こういった出来事一つとっても、瞬時に飲み込んで対応するのは難しい。けれど、子どもを大切に想う気持ちはずっと変わらないので、分かろうと努力しています。母の葛藤を、子どもも理解してくれているようです。

 

―最後に、当事者の親や家族という立場の人に対して、何か伝えたいことはありますか?

こうして話していると、カミングアウトを経験しても上手くいっている親子のように見えるでしょう?でも、違うんです。“素直に親にカミングアウトできた子どもと理解のある母親”ではありません。私は理解しようと頑張るけど、子どもにはそういうことじゃないんだよ!と言われる。説明されても、分からないの繰り返し。でも、それはどの家族も同じだと気づきました。親が子どものことを完璧に理解するのは不可能だし、時間がかかるのも当たり前ですよね。

私のエピソードは、こういう家族もいるんだなあ、との一つのケースとして捉えてくれれば。そして同じような立場の人がいたら、何かが変わるきっかけになったり、支えになれれば嬉しいです。

 

インタビューを終えて

アミアさんは今後、自身の経験を活かして、日本でジェンダーニュートラルな代名詞を広めたい、そしてLGBTQ+やノンバイナリーの親同士が繋がれるコミュニティーをつくりたいと語ってくださいました。

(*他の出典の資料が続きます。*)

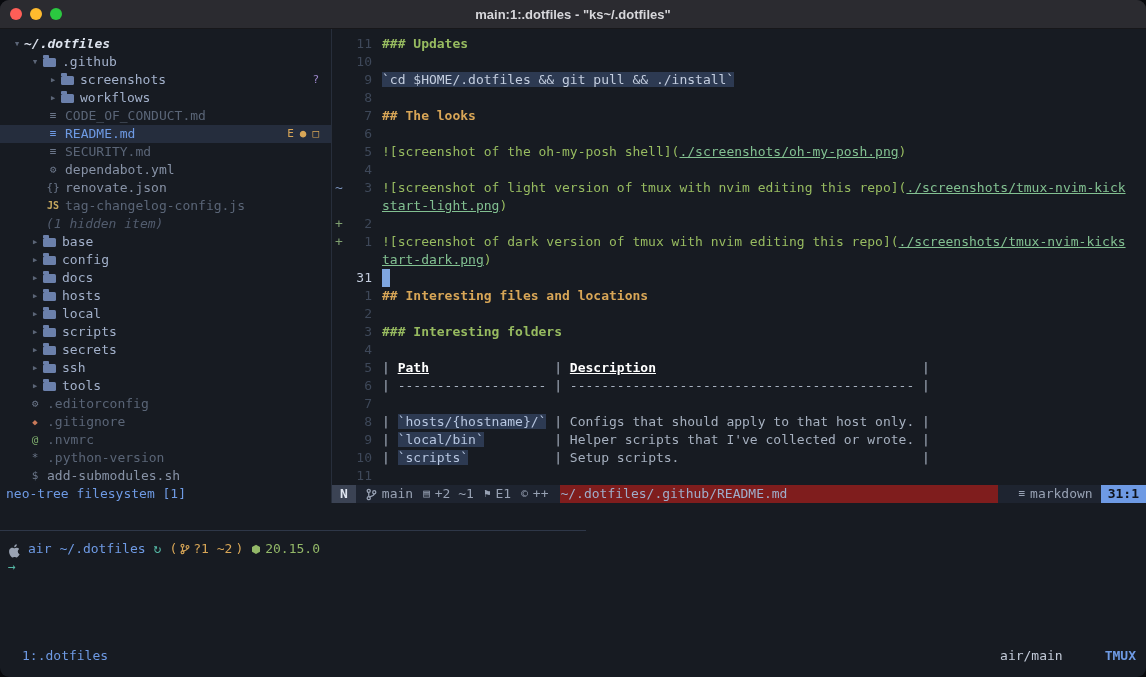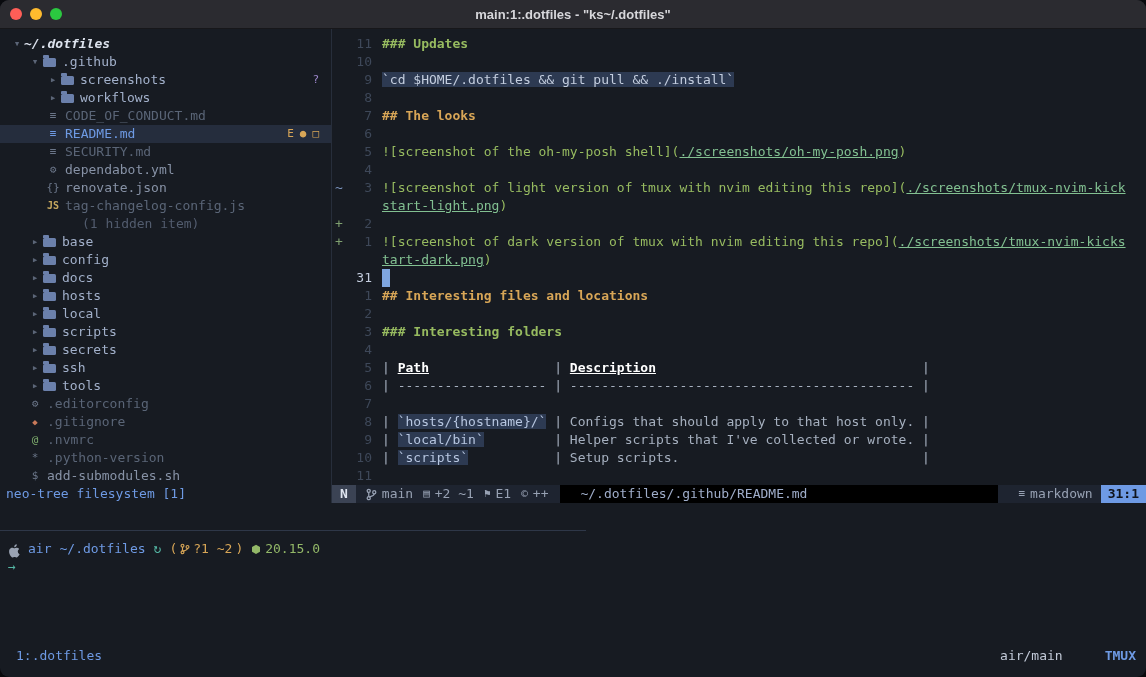--- a/index.html
+++ b/index.html
@@ -22,21 +22,21 @@
   .i-folder{width:13px;height:9px;background:#6b80ab;border-radius:1.5px;position:relative;display:inline-block;margin:0 6px 0 1px;}
   .i-folder::before{content:"";position:absolute;top:-3px;left:0;width:6px;height:3px;background:#6b80ab;border-radius:1px 1px 0 0;}
   .tree-ficon{width:14px;margin-right:5px;display:inline-block;text-align:center;font-size:11px;color:#6b7689;}
   .ic-js{font-size:10px;font-weight:bold;color:#c7a95f;}
   .ic-git{color:#c97a5a;font-size:9px;}
   .ic-at{color:#7fae6d;}
   .tree-label{color:#8792a6;}
   .k-folder .tree-label{color:#a2b0ca;}
   .t-root .tree-label{color:#dde3ee;font-weight:bold;font-style:italic;}
   .t-dim .tree-label{color:#5a6577;}
-  .t-hidden .tree-label{color:#525c6e;margin-left:36px;}
+  .t-hidden .tree-label{color:#525c6e;font-style:italic;}
   .t-selected{background:#252d3d;}
   .t-selected .tree-label{color:#6e9ae4;}
   .t-selected .tree-ficon{color:#6e9ae4;}
   .tree-badges{margin-left:auto;margin-right:12px;display:inline-flex;gap:6px;}
   .tb{color:#d8a657;font-size:11px;}
   .tb-purple{color:#a08ad0;}
   .tree-footer{height:18px;line-height:18px;color:#6e9ae4;padding-left:6px;}
   
   .editor{flex:1;display:flex;flex-direction:column;padding-top:6px;min-width:0;}
   .ed-line{height:18px;line-height:18px;display:flex;white-space:pre;}
@@ -52,33 +52,33 @@
   .s-codebg{background:#2d3a52;color:#c4cedf;}
   .s-code{background:#2d3a52;color:#b7c6e0;}
   .s-tfg{color:#a6b0bf;}
   .s-th{color:#ffffff;font-weight:bold;text-decoration:underline;}
   .s-cursor{background:#7fa6e0;color:#171b22;display:inline-block;width:8px;}
   
   .statusline{margin-top:auto;height:18px;line-height:18px;background:#1e2430;display:flex;align-items:stretch;overflow:hidden;}
   .sl-mode{background:#3b4354;color:#dfe5f0;font-weight:bold;padding:0 8px;}
   .sl-item{display:inline-flex;align-items:center;gap:5px;color:#97a1b3;margin-left:10px;flex:none;}
   .sl-ic{font-size:11px;}
-  .sl-path{flex:1;background:#000000;color:#9fadca;margin-left:12px;margin-right:10px;padding:0 20px;overflow:hidden;white-space:pre;}
+  .sl-path{flex:1;background:#7f1d1d;color:#9fadca;margin-left:12px;margin-right:10px;padding:0 0;overflow:hidden;white-space:pre;}
   .sl-pos{background:#6e9ae4;color:#10141c;font-weight:bold;padding:0 7px;margin-left:8px;flex:none;}
   
   .rule{width:586px;border-top:1px solid #2e3748;margin-top:27px;}
   .prompt1{margin:9px 0 0 8px;height:18px;line-height:18px;display:flex;align-items:flex-end;gap:8px;white-space:pre;}
   .p-apple{color:#9aa3b3;display:inline-flex;align-items:center;}
   .p-host,.p-cwd{color:#6e9ae4;}
   .p-sync{color:#54b6a4;}
   .p-git{color:#d8a657;display:inline-flex;align-items:center;gap:3px;}
   .p-node{color:#93b868;display:inline-flex;align-items:center;gap:4px;}
   .prompt2{margin:0 0 0 8px;height:18px;line-height:18px;color:#54b6a4;}
   
-  .tmuxbar{position:absolute;left:16px;right:10px;bottom:12px;height:18px;line-height:18px;display:flex;justify-content:space-between;align-items:center;}
+  .tmuxbar{position:absolute;left:22px;right:10px;bottom:12px;height:18px;line-height:18px;display:flex;justify-content:space-between;align-items:center;}
   .tm-left{color:#6e9ae4;}
   .tm-right{display:flex;gap:18px;align-items:center;}
   .tm-session{color:#c2cad8;}
   .tm-badge{color:#6e9ae4;font-weight:bold;margin-left:24px;}
   svg{display:block;}
 </style>
 </head>
 <body>
 
 <div class="window">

「親のアライになりたい」という言葉からは、当事者だけでなく、周辺の人々も葛藤しながら課題と向き合っている事実を感じさせられました。

 

誰かが声をあげなければ、課題は気づかれずスポットライトを浴びないことが多いのが現実です。ダイバーシティ&インクルージョンという多様性課題において、当事者の声が聞こえてくることは増えましたが、周りの人々の声を聞ける機会は少ないように感じています。当事者の子を持つ親の立場として、自分の体験談が、誰かの役に立てれば、とアミアさんは話してくださいました。

多様性を重んじる現代で、今まで生きてきた考え方や環境との違いに直面し、困惑している人も少なくないかもしれません。事実、価値観を一夜にして変えられない人もいると思います。しかし、大切なのは変化に対応しようと努める姿勢ではないでしょうか。みんなが生きやすい社会にしていこうと努力することが、個人も社会も、当たり前に求められていると感じます。違いや個性を受け入れ、支え合える社会をつくっていきたいです。